* DESCRIPTION OF THE TASK *
Only the text carries over: repeat the records exactly and drop the images.
(EXERCISE INPUT)
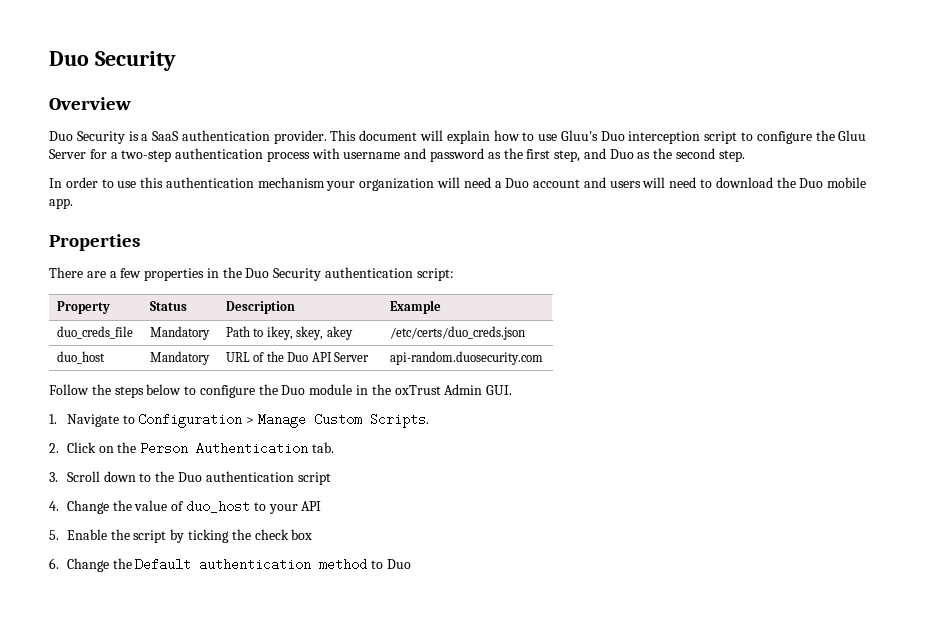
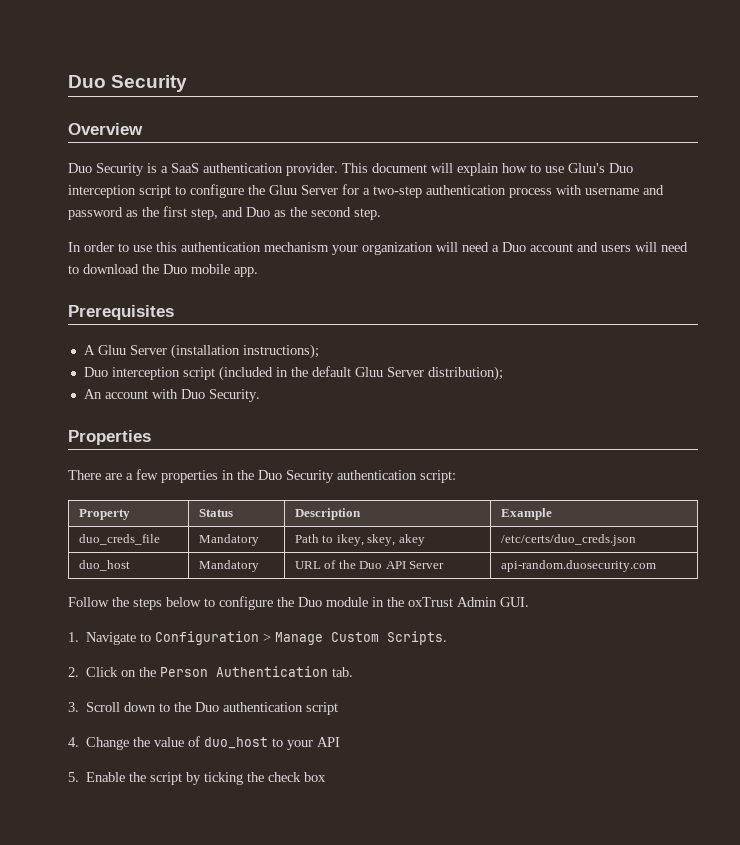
+ Prerequisites
+ A Gluu Server (installation instructions);
+ Duo interception script (included in the default Gluu Server distribution);
+ An account with Duo Security.
- 6. Change the Default authentication method to Duo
(End EXERCISE INPUT)
* OUTPUT *
+ Prerequisites
+ A Gluu Server (installation instructions);
+ Duo interception script (included in the default Gluu Server distribution);
+ An account with Duo Security.
- 6. Change the Default authentication method to Duo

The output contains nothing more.